═══ The data

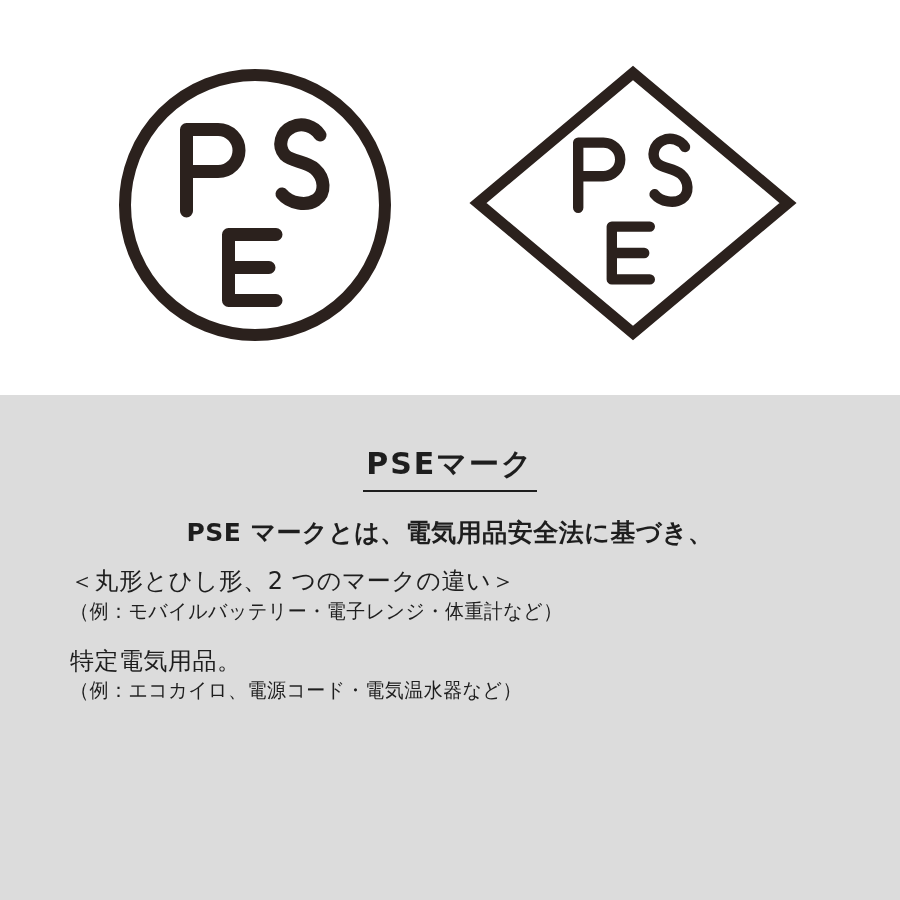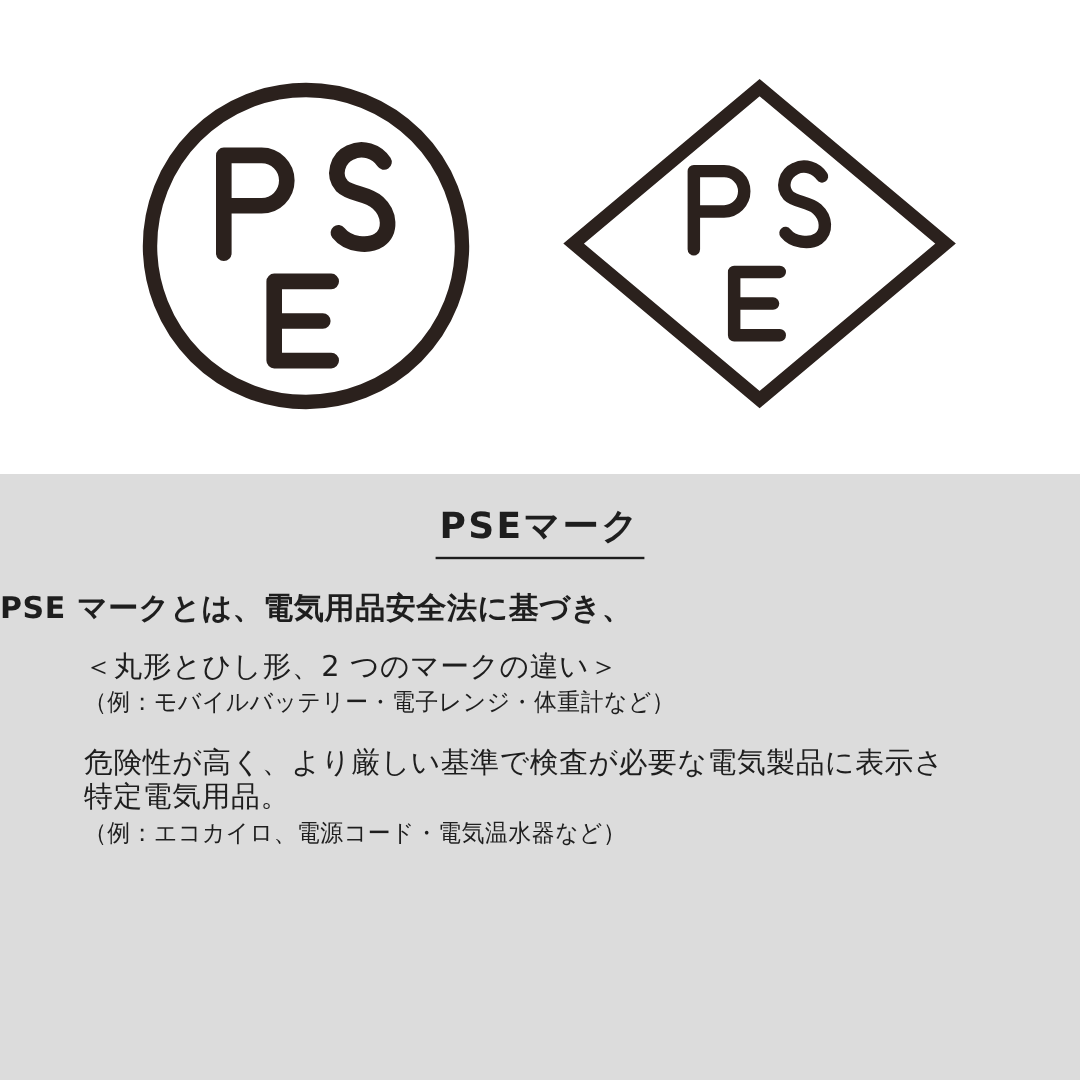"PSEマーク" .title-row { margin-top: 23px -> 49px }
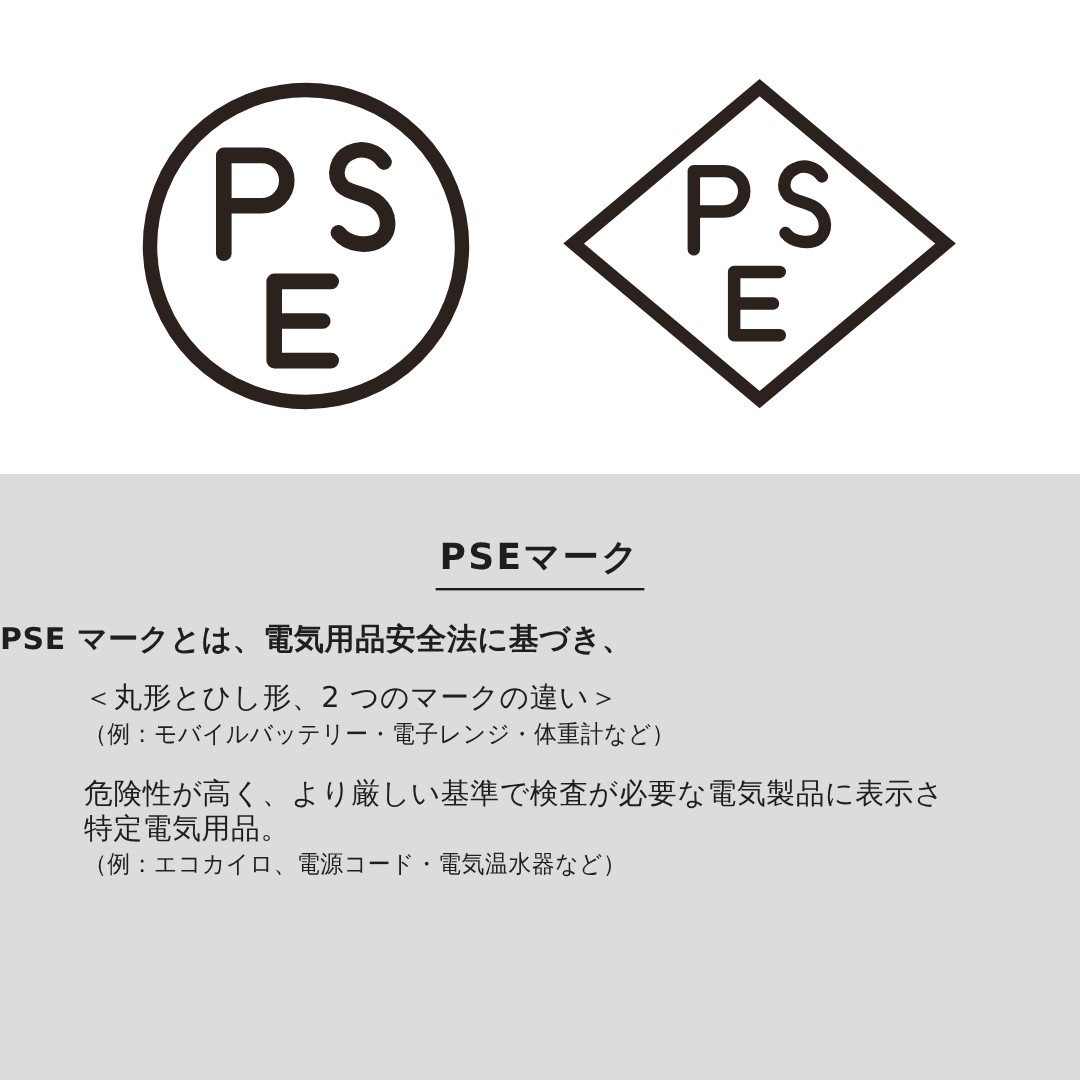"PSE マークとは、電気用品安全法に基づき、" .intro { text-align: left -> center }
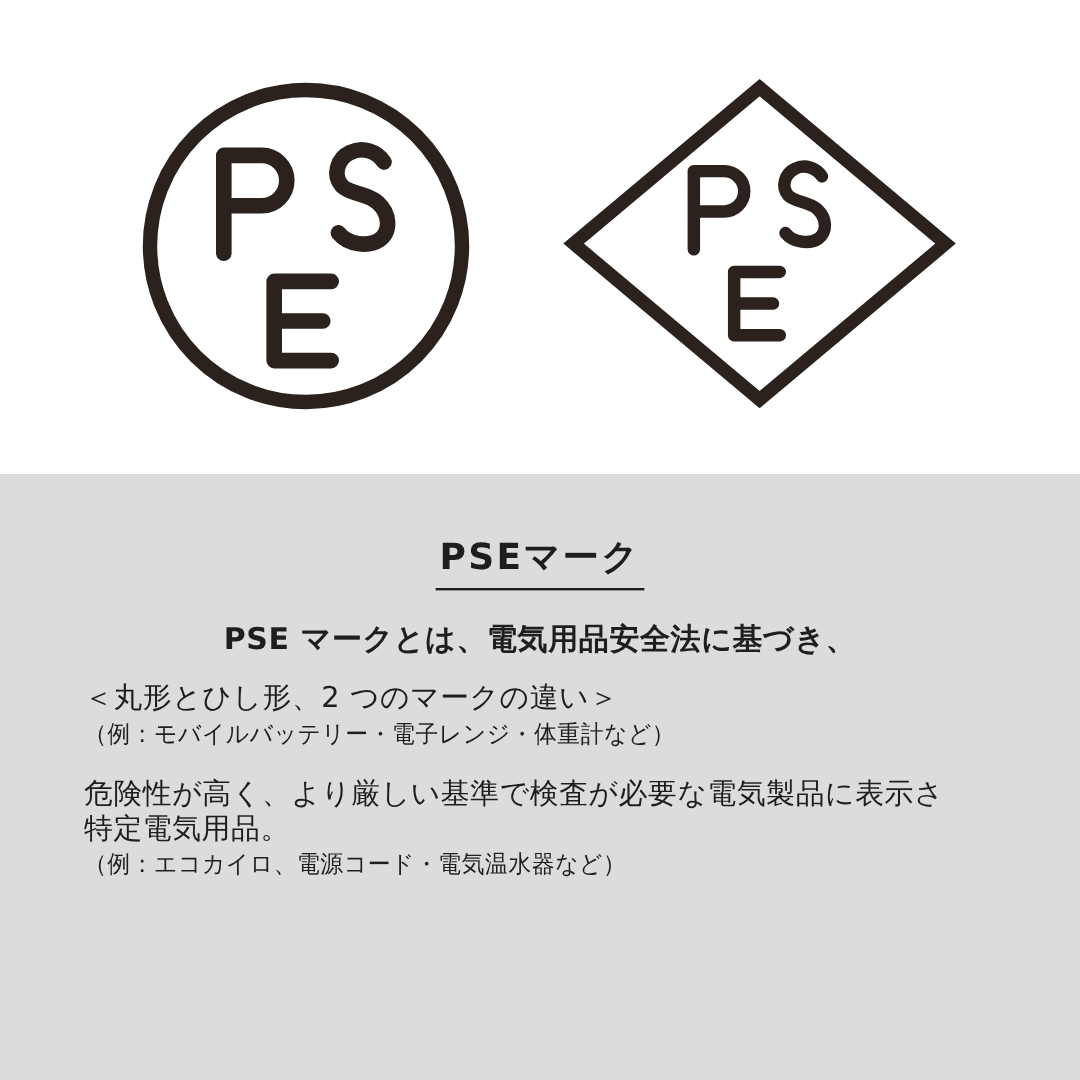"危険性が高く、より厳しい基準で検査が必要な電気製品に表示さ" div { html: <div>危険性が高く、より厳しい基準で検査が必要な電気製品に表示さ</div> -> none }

══════
═══ The data

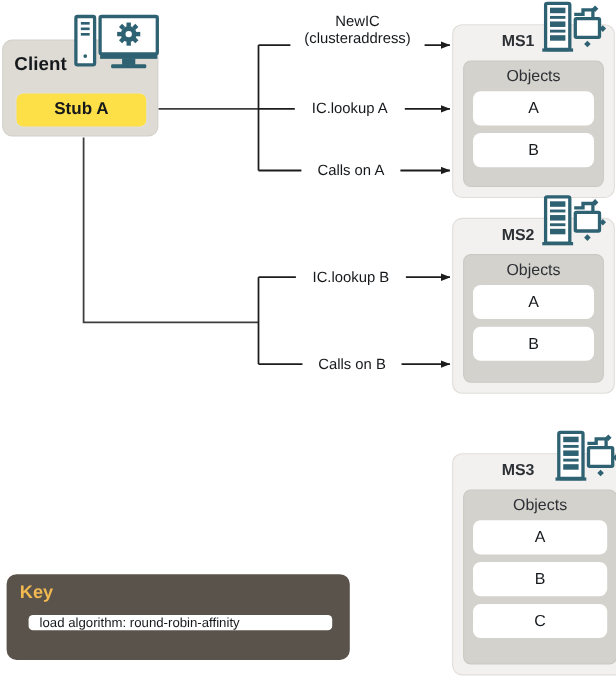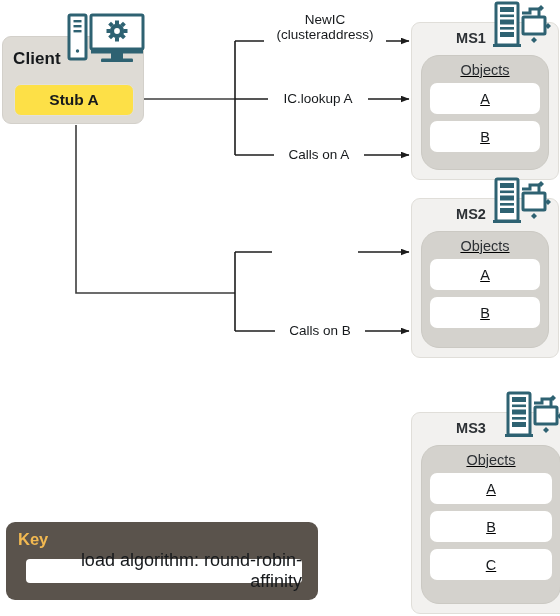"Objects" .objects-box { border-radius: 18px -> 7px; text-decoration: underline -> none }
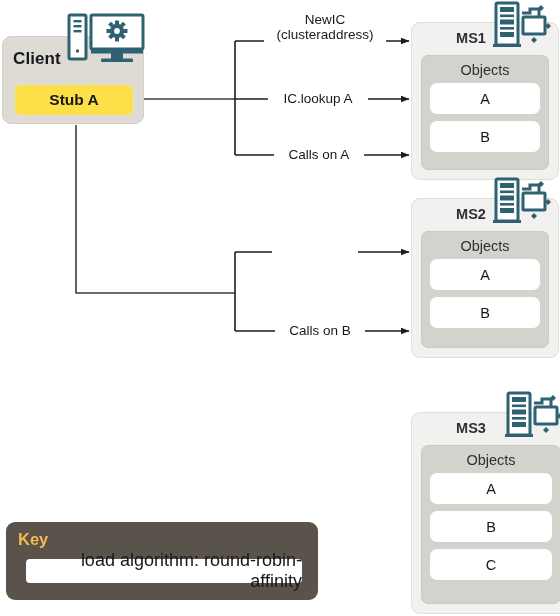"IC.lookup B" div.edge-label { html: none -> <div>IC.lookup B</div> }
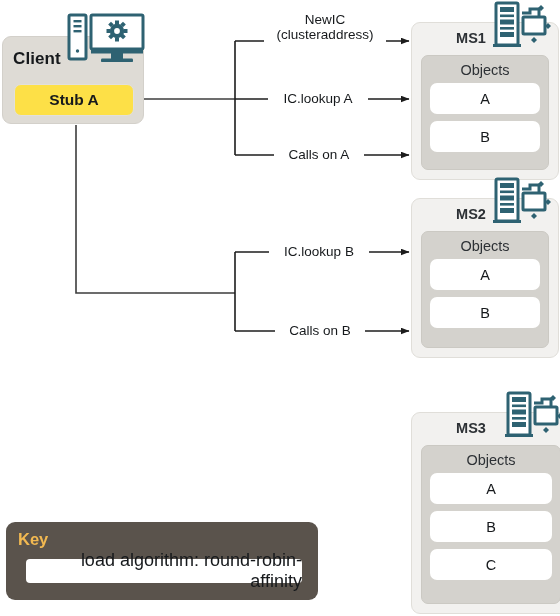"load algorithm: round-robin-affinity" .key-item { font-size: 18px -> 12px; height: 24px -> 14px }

══════
═══ The data

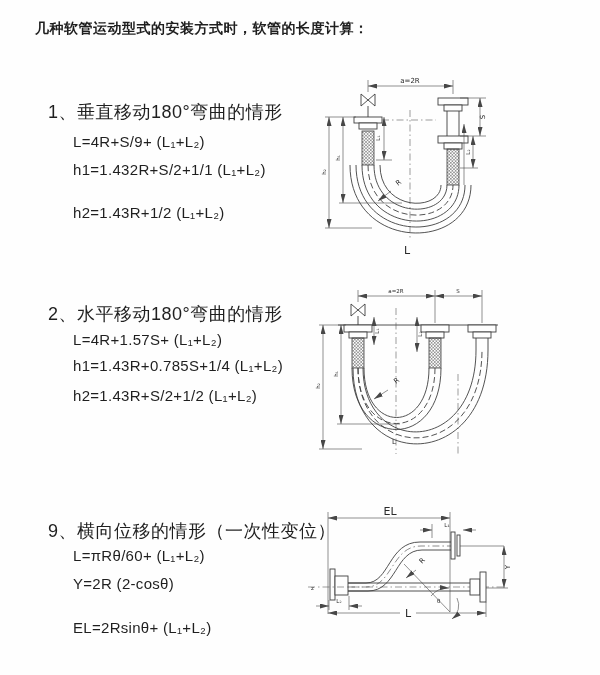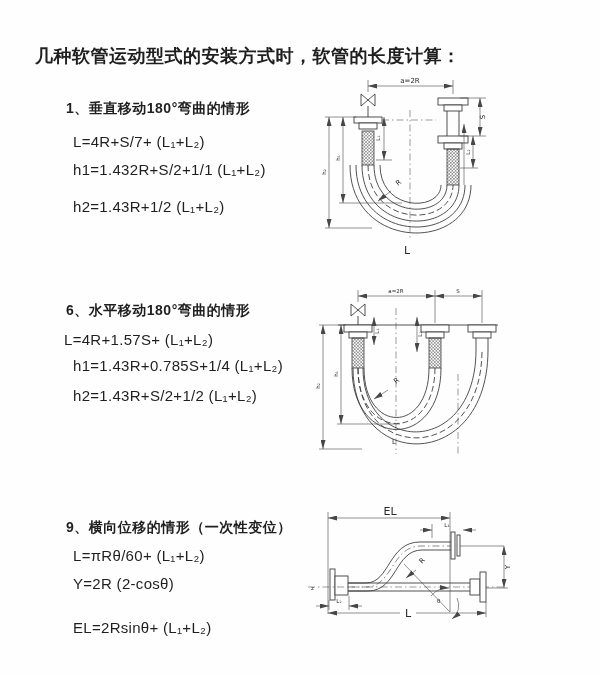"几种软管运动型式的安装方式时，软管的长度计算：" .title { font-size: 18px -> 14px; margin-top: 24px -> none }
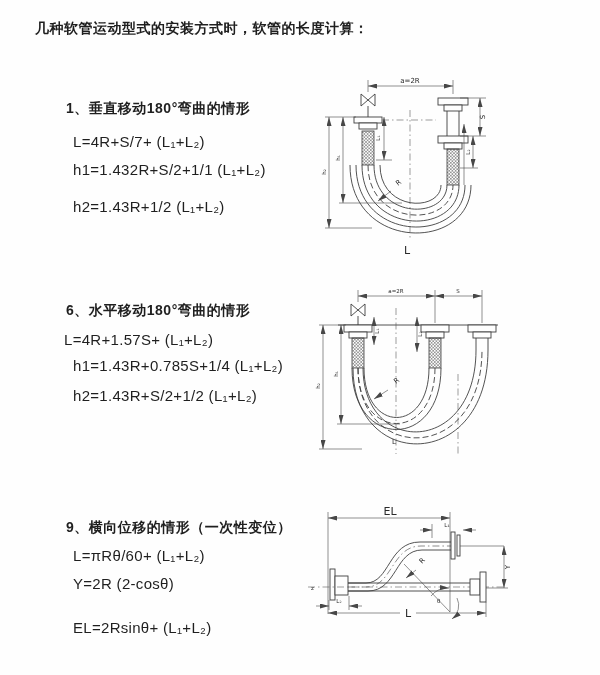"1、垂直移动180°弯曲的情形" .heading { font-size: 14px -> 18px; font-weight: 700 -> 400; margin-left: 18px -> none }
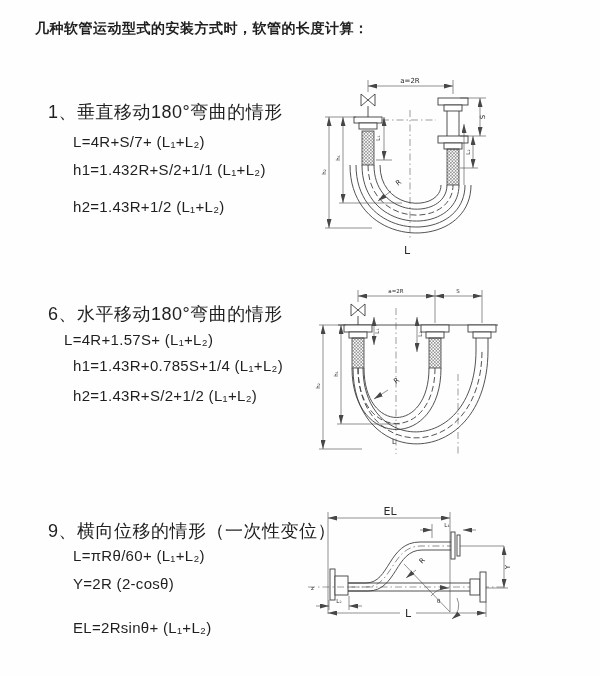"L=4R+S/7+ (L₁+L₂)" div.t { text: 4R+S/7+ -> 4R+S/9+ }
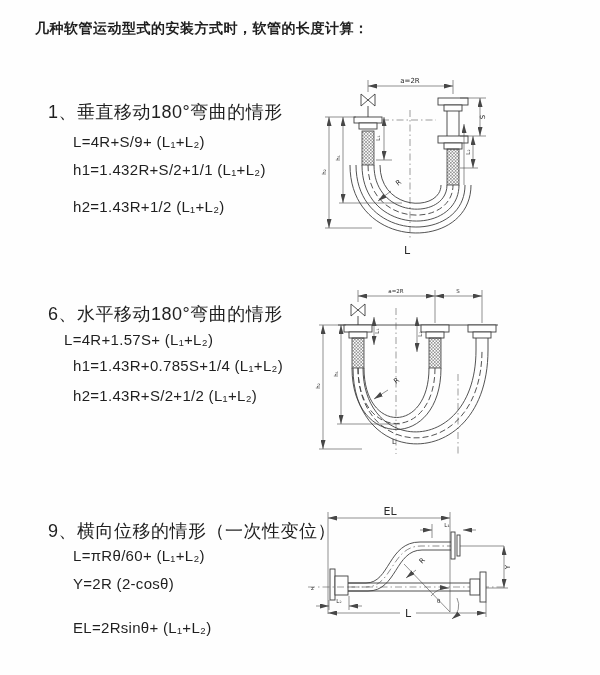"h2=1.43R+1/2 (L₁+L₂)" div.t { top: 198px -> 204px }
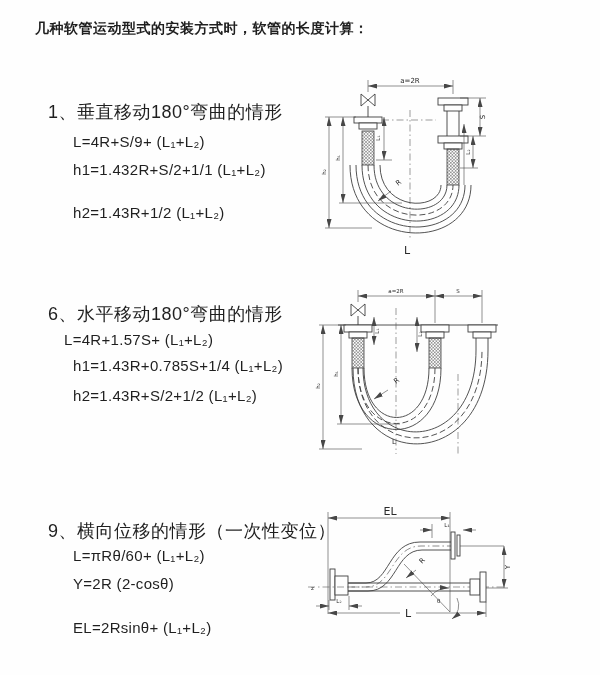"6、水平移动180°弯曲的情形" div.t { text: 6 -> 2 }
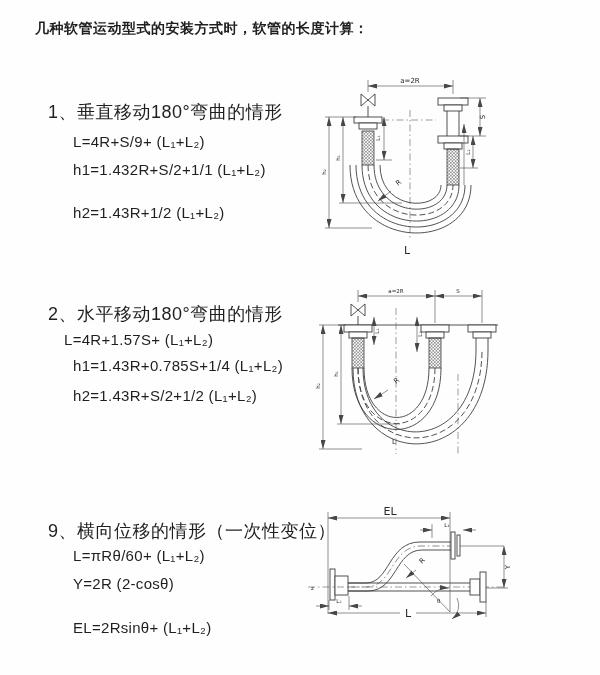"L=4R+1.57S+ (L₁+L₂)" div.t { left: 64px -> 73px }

══════

- _Required work_: All that is wanted is the lines above between the one containing "margin-top: 23px ->" and the one containing "html: <div>危険性が高く、より厳しい基準で検査が必要な電気製品に表示さ</div> ->", inclusive, restated word for word, with pictures omitted.

- _Answer to this task_:
"PSEマーク" .title-row { margin-top: 23px -> 49px }
"PSE マークとは、電気用品安全法に基づき、" .intro { text-align: left -> center }
"危険性が高く、より厳しい基準で検査が必要な電気製品に表示さ" div { html: <div>危険性が高く、より厳しい基準で検査が必要な電気製品に表示さ</div> -> none }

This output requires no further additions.